Rz. 78
Die DSGVO etabliert in Art. 35 das neue Konzept der sog. Datenschutz-Folgenabschätzung, die als "zentrales Element der strukturellen Stärkung des Datenschutzes" aufgefasst wird. Sie löst – auch, wenn sie auf den ersten Blick stark an selbige erinnern mag – die bislang aus dem Datenschutzrecht bekannte Vorabkontrolle ab.
Rz. 79
Mit 11 Absätzen und zahlreichen Unterabsätzen ist die Norm des Art. 35 DSGVO schwer greifbar und erfordert intensives und aufmerksames Lesen. Auch inhaltlich und vom Regelungsumfang her wirft die – bereits im Laufe des Gesetzgebungsverfahrens zahlreichen Änderungen unterworfene – Norm zahlreiche Fragen auf. So sind die Voraussetzungen zur Durchführung einer Datenschutz-Folgenabschätzung trotz des Regelungsumfanges der Norm in Art. 35 DSGVO nur unvollkommen gesetzlich konkret ausgestaltet. Nicht umsonst ist die Thematik der Datenschutz-Folgenabschätzung daher frühzeitig auch zum Gegenstand intensiver Beratungen der Art. 29-Datenschutzgruppe gewesen und zum Gegenstand einer ersten Bewertung gemacht worden.
Rz. 80
Das Konzept der Datenschutz-Folgenabschätzung ist keineswegs so neu, wie es auf den ersten Blick scheint. Vielmehr sind sog. Privacy Impact Assesments (PIAs) im anglo-amerikanischen Rechtsraum schon seit längerer Zeit bekannt und bereits Gegenstand einer entsprechenden ISO-Norm, an der sich auch die aktuelle Leitlinie der Art. 29-Datenschutzgruppe orientiert.
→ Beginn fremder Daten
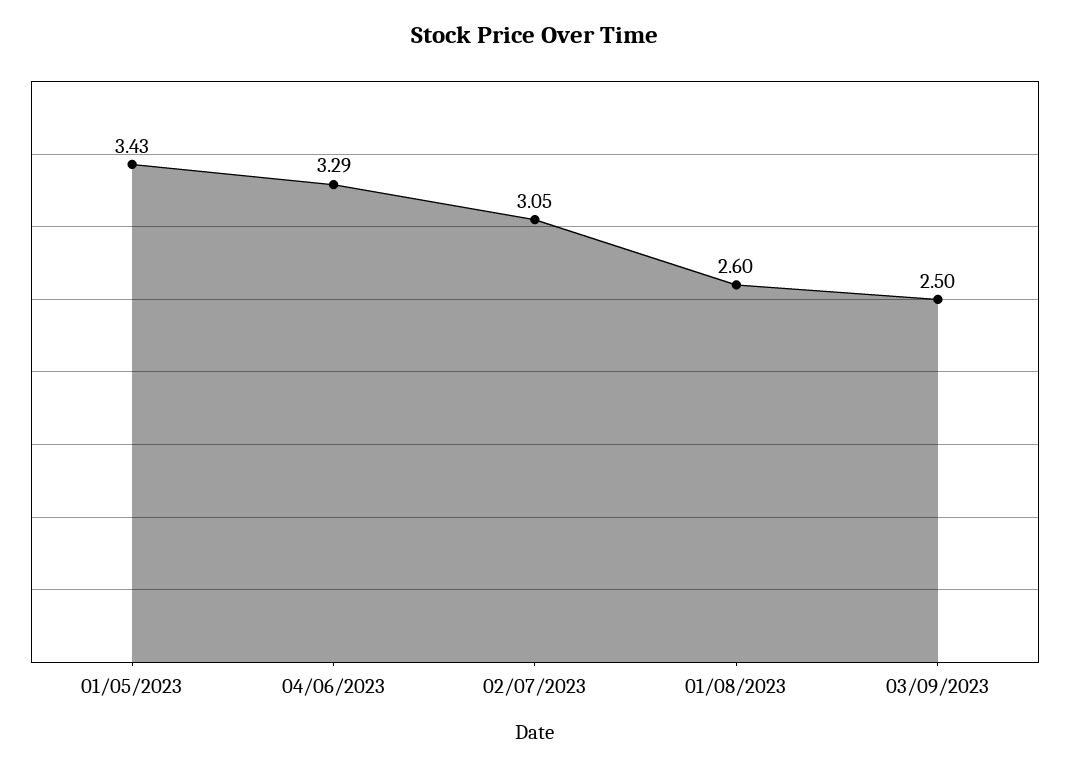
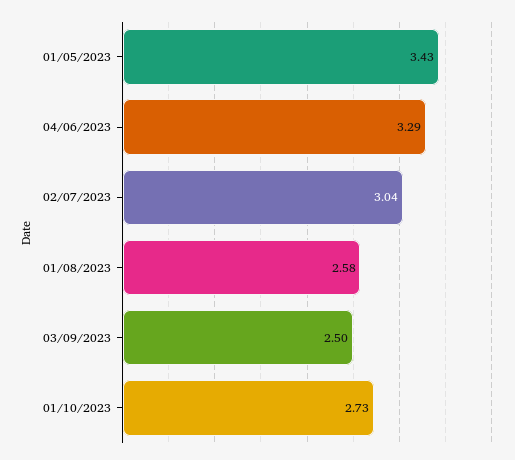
02/07/2023: 3.05 -> 3.04
01/08/2023: 2.6 -> 2.58
01/10/2023: none -> 2.73

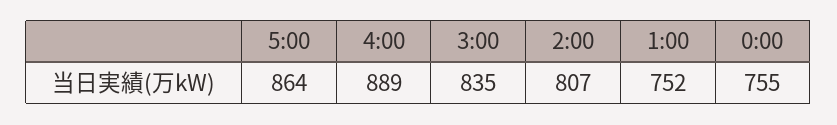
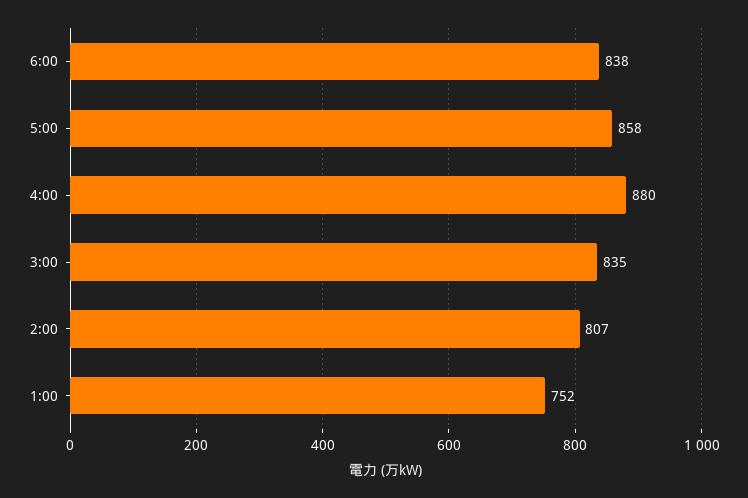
5:00: 864 -> 858
4:00: 889 -> 880
0:00: 755 -> none
6:00: none -> 838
I. Regelungsgegenstand und Anwendungsbereich
1. Prüfungsgegenstand – Target of Evaluation (ToE)
Rz. 81
Nach Art. 35 Abs. 1 S. 1 DSGVO soll eine Datenschutz-Folgenabschätzung nur für solche Verarbeitungsvorgänge erfolgen, die aufgrund der Art, des Umfangs, der Umstände und der Zwecke der Verarbeitung voraussichtlich ein hohes Risiko für die Rechte und Freiheiten natürlicher Personen zur Folge haben kann. Dabei können mehrere ähnliche Verarbeitungsvorgänge mit ähnlich hohen Risiken belastet sein und dementsprechend einer einheitlichen Datenschutz-Folgenabschätzung unterworfen werden (Art. 35 Abs. 1 S. 2 DSGVO).
Rz. 82
Prüfungsgegenstand oder auch das "Target of Evaluation" (ToE) kann sowohl ein Geschäftsprozess als Ganzes oder in wesentlichen Teilen oder lediglich eine einzelne – aus ihrem Einsatzumfeld separierte – Komponente eines Geschäftsprozesses sein. Art. 35 DSGVO adressiert nicht primär die Verarbeitung als solches, sondern die "Form" in der diese vollzogen wird. Nach Art. 35 Abs. 1 S. 1 DSGVO soll eine Datenschutz-Folgenabschätzung in Betracht gezogen werden, wenn neue Technologien zum Einsatz kommen; nach Art. 35 Abs. 3 lit. b) DSGVO ebenso in den Fällen der automatisierten Entscheidungsfindung im Einzelfall und des Profiling oder beim Einsatz von Videoüberwachungstechnologien in öffentlichen Räumen (Art. 35 Abs. 1 lit. c) DSGVO). Die Verpflichtung zur Durchführung einer Datenschutz-Folgenabschätzung ist jedoch keineswegs auf diese Verarbeitungsformen beschränkt, sondern kann grundsätzlich und branchenunabhängig jeden Verantwortlichen, jeden Geschäftsprozess und jede Form der Verarbeitung betreffen. Martin Rost vom ULD Schleswig-Holstein formuliert dies im Rahmen einer Präsentation im September 2016 zutreffend wie folgt:
Zitat
"Im Fokus stehen […] nicht die Folgen aus einer Technik, sondern die Eingriffsintensität eines Verfahren, in dem eine neue Technik eingesetzt wird".
Rz. 83
Die Festlegung des ToE stellt insoweit einen wesentlichen Gesichtspunkt einer jeden Datenschutz-Folgenabschätzung dar. Mit Blick auf den nicht ausschließlichen Technik-Bezug erfordert die Festlegung des ToE eine möglichst genaue Beschreibung des zu prüfenden Geschäftsprozesses und der in dessen Rahmen vollzogenen Verarbeitungsvorgänge unter Berücksichtigung der mit ihnen vom Verantwortlichen verfolgten Zwecke und ihrer jeweiligen Rechtsgrundlagen. Der Arbeitskreis Technik beim Landesbeauftragten für den Datenschutz und die Informationsfreiheit Rheinland-Pfalz weist darauf hin, dass bei einer Analyse des ToE "immer der Bezug zu den Gesamtverfahren im Auge behalten werden" muss, da nur eine "eine umfassende Darstellung der Annahmen zum Einsatzkontext" sichere Auskünfte über die "erwartbaren Angreiferperspektiven" und...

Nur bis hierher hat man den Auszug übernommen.